Task data: Begin

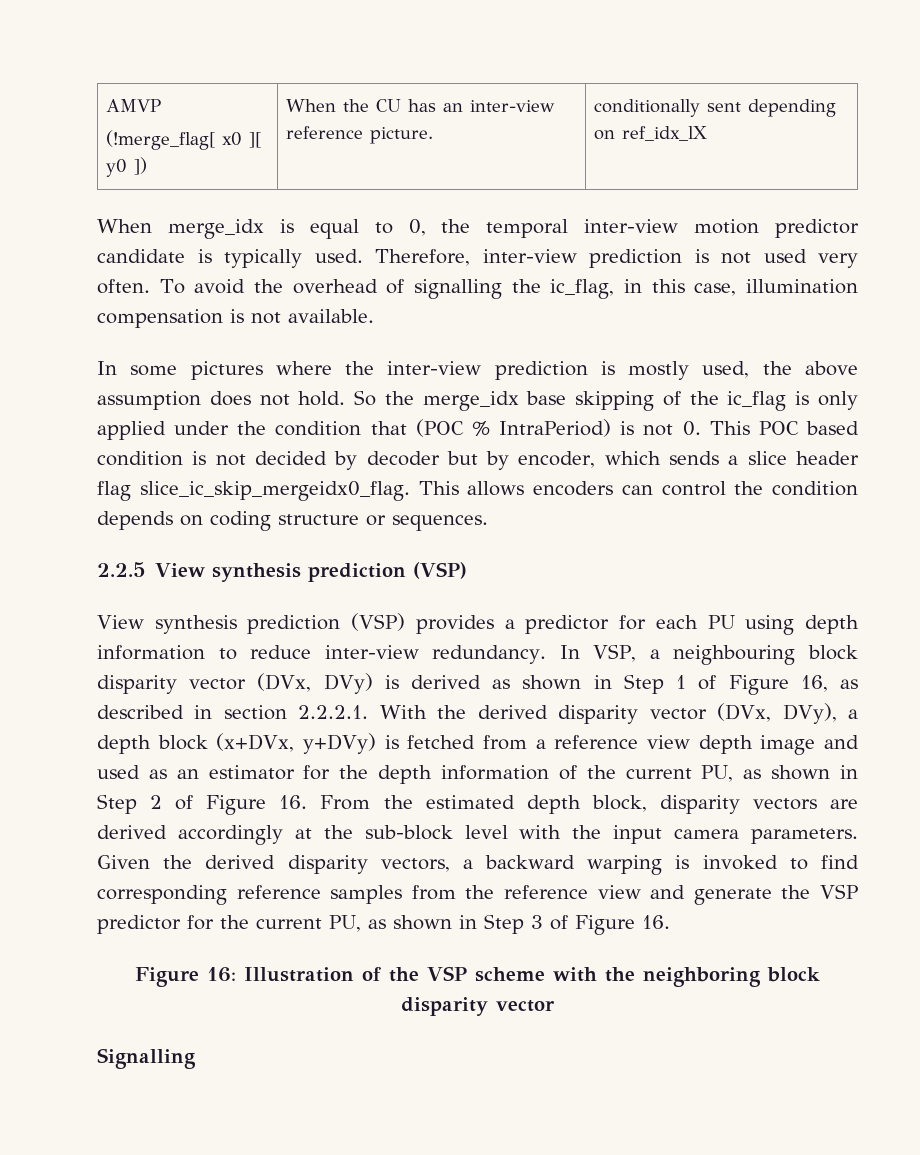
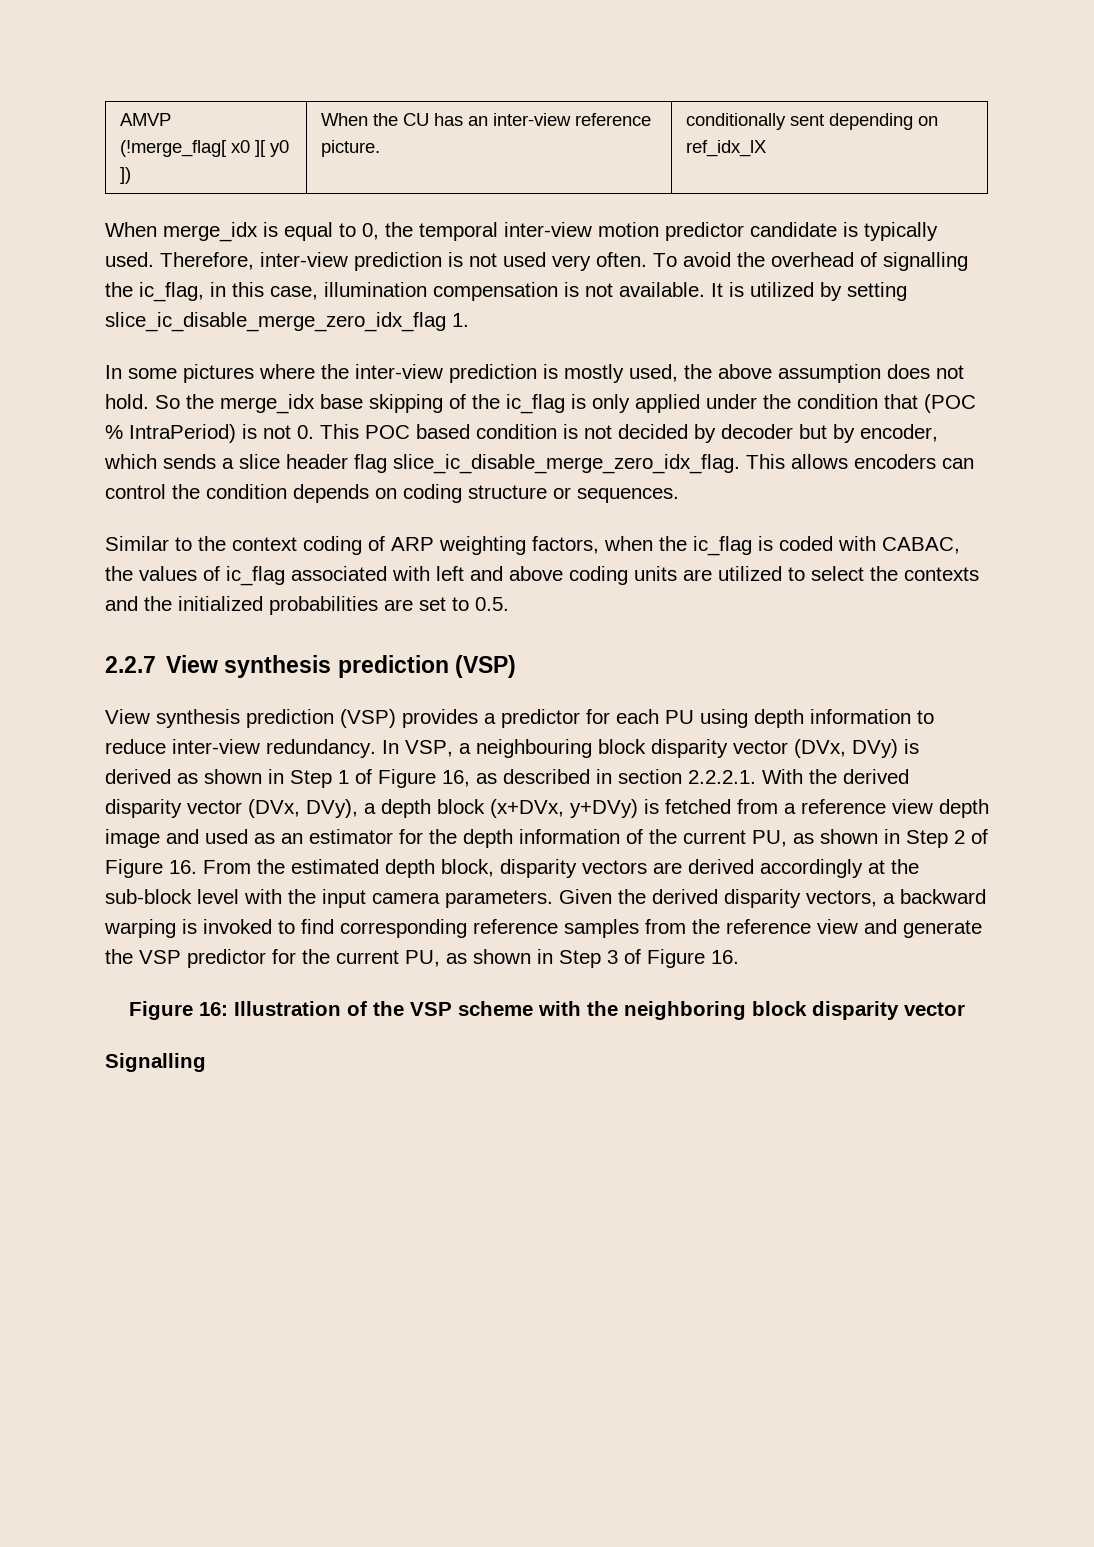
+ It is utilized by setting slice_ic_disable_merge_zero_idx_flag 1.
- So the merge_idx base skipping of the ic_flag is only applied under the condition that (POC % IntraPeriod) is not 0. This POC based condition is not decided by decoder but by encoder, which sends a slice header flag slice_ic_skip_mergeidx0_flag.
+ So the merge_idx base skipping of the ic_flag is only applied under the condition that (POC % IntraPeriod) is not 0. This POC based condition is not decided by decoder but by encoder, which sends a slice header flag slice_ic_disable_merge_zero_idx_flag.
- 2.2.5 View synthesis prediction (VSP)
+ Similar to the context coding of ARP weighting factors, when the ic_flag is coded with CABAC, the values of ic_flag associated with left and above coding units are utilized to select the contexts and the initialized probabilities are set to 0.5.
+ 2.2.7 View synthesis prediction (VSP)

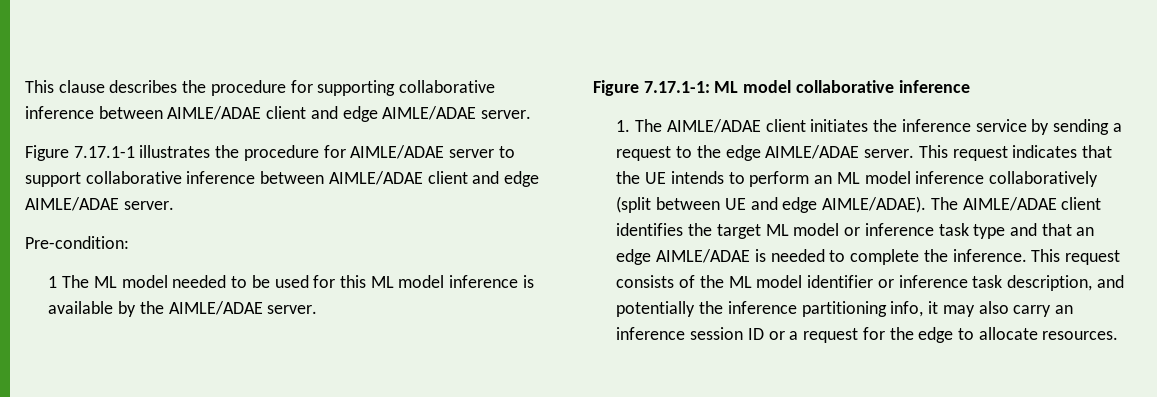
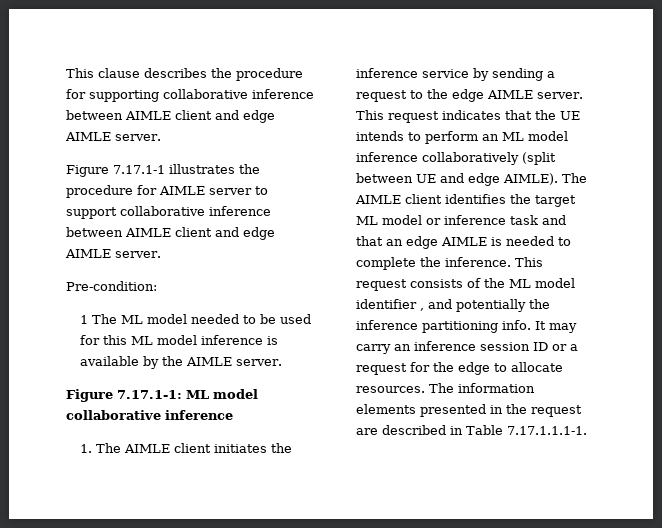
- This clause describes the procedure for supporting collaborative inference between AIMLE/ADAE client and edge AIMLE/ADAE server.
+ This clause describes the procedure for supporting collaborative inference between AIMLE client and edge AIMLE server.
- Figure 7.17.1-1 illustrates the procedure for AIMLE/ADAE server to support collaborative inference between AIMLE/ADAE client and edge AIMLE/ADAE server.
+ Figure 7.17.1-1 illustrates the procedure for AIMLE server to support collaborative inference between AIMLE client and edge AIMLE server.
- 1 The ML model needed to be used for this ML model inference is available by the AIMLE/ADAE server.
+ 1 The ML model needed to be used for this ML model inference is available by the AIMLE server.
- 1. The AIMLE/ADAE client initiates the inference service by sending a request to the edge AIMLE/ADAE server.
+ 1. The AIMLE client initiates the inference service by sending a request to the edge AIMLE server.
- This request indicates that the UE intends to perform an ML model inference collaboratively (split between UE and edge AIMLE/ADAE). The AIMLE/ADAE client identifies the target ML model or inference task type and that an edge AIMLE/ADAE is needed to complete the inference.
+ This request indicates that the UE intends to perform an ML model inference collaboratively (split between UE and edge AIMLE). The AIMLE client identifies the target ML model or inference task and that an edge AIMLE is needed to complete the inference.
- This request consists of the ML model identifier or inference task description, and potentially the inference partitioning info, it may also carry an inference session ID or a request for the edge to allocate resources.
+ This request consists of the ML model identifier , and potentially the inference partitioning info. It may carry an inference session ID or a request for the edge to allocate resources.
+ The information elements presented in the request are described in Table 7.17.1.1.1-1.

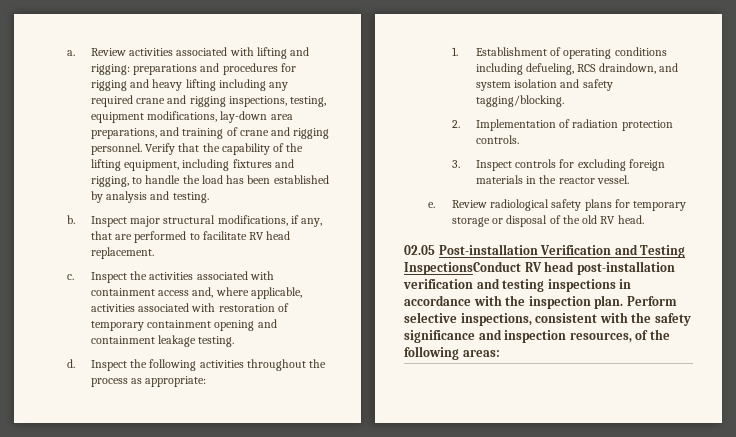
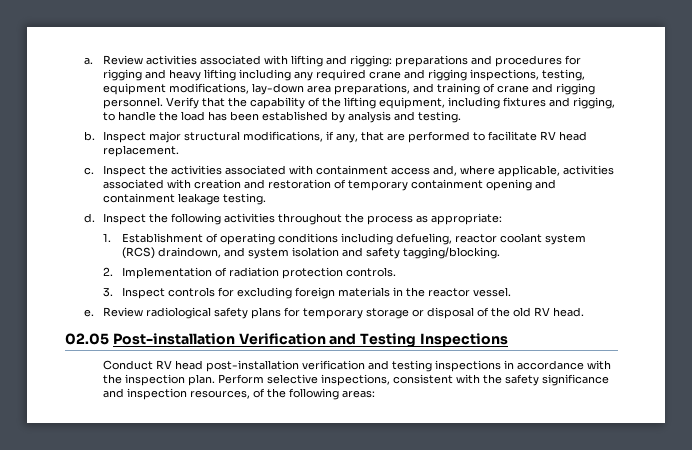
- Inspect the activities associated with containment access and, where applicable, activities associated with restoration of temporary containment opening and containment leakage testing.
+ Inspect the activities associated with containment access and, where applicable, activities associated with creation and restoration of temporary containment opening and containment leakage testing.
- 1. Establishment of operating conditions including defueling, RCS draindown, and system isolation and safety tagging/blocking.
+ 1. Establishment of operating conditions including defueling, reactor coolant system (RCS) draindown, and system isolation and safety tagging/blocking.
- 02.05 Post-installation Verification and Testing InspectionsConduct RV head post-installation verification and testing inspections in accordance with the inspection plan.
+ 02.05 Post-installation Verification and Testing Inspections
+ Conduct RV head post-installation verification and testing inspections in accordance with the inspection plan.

Task data: End

Among the entries, how many lines hold the string "synthesis"? Answer with a bare number.

2